Sejak itu, sampai beberapa tahun berikutnya, kami tak bersua.
***
Menjelang 1990 saya bertugas di Balikpapan. Masih di Harian ManuntunG yang bersiap ganti nama, menjadi Kaltim Post. Suatu siang saya sedang di di rumah, ketika seseorang mengetuk pintu. Dan sosok di baliknya bukan main bikin kaget. Dia berseragam taruna Akmil. Setelan warna khaki, dengan tanda-tanda ‘pangkat’ keemasan di atas dasar merah. Brevet-brevet di dada, pet khas menutup kepalanya yang kini plontos nyaris botak.
“Dendi! Dendi Suryadi!”
Kami berangkulan. Tubuhnya kini jauh lebih tegap dan padat, bertenaga, dengan warna kulit lebih gelap. Jabat tangannya kuat. Kata-katanya terukur. Seperti keluar hanya jika perlu. Tegas. Dan selalu, bila setuju atau mengerti, yang keluar dari mulutnya adalah ‘siap’.
Berikutnya, begitulah suka-dukanya masuk Kawah Candradimuka para calon perwira di Magelang itu mengisi perjumpaan kami. Hampir semua bagiannya mempercepat degup jantung, saking menantang dan menguji nyali. Sayangnya belum semua terungkap. Dia harus membagi waktu cuti yang hanya sebentar. Musti terus ke Samarinda, menemui sang ibu, keluarga, sanak-kerabat dan kawan-kawan.
Kami kembali tak bersua dalam kurun yang lama.
Perkembangan karir militernya setelah lulus Akmil lebih banyak saya ketahui dari kakak-kakak dan adik-adiknya. Media sosial belum ada. Komputer masih dikursuskan orang. Hanya kantor-kantor dan orang berduit yang punya.
Pengalaman karirnya lengkap. Bertugas di banyak tempat di Nusantara, yang bisa diingat, dia pernah memimpin satuan-satuan peleton, kompi, batalyon. Lalu menjadi kepala staf dan komandan Kodim di Tenggarong. Sesudah bertugas di sebuah brigade Kostrad, Dendi menjadi kepala staf Korem di Lampung, lalu menjadi Komandan Korem 091/ASN di Kalimantan Timur dengan bintang satu di kedua pundaknya - brigadir jenderal!
Anak pembuat dan penjual kue, yang pernah jadi kuli bangunan dan loper koran itu kini tercatat sebagai putra Kutai pertama yang jadi jenderal! Dan jenderal yang pernah berlatih teater!

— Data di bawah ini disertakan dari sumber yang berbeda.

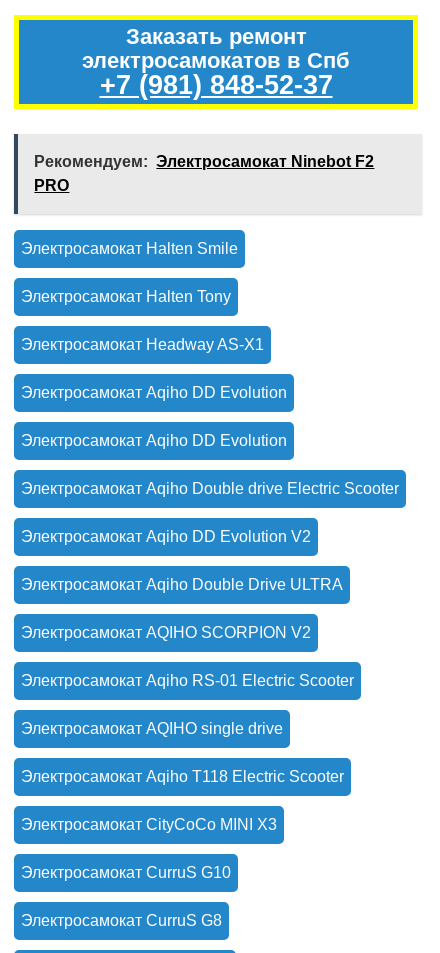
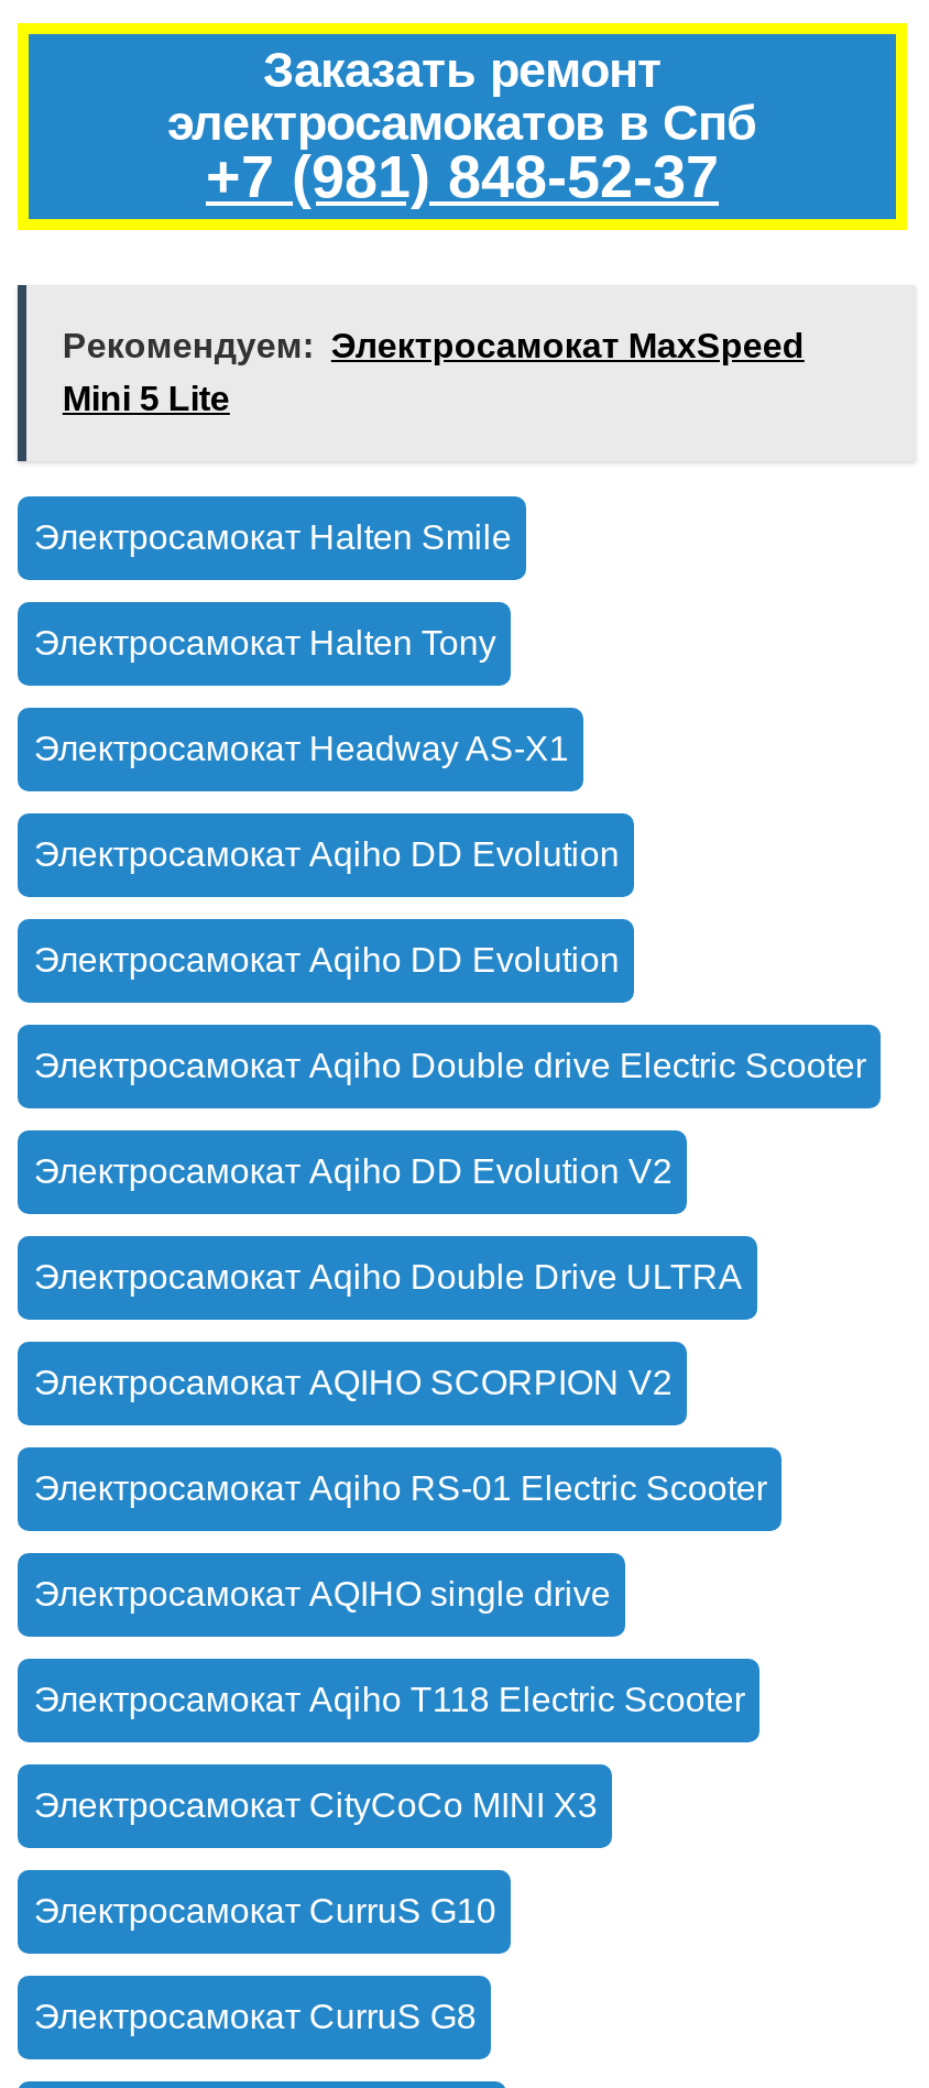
[34,153,374,194] Рекомендуем: Электросамокат Ninebot F2 | PRO -> [63,328,804,418] Рекомендуем: Электросамокат MaxSpeed | Mini 5 Lite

Kami hanya sesekali bersua. Antara lain saat dia menjadi Wadan Batalyon di Tarakan, Kepala Staf dan Komandan Kodim di Tenggarong, serta Komandan Korem di Samarinda. Sesekali pula saling menyapa lewat telepon dan pesan singkat. Dua peristiwa bersejarah dikabarkannya melalui telepon. Itulah ketika Indonesia kalah dalam referendum di Timor Timur. Juga saat dia dan sekompi pasukannya berhadap-hadapan dengan satuan Interfet (Australia).
“Kami sebenarnya sedang mempersiapkan ‘pull out’ dari Timor Timur. Pihak sana salah paham. Tapi namanya operasi militer, ya sempat kokang senjata juga,” kisahnya di belakang hari.
***
Setelah tak lagi mengomando Korem 091/ASN, Dendi menjadi staf khusus Kasad. Kantornya di Mabesad TNI di Jakarta. Persuaan kami kembali langka. Yang saya tahu kemudian namanya sempat masuk polling untuk posisi kandidat wakil gubernur Kaltim. Selebihnya adalah obrolan dengan beberapa kawan wartawan, tentang harapan bintang di pundaknya bertambah jadi dua. Mayor Jenderal. Hanya itu. Selebihnya ‘blank’.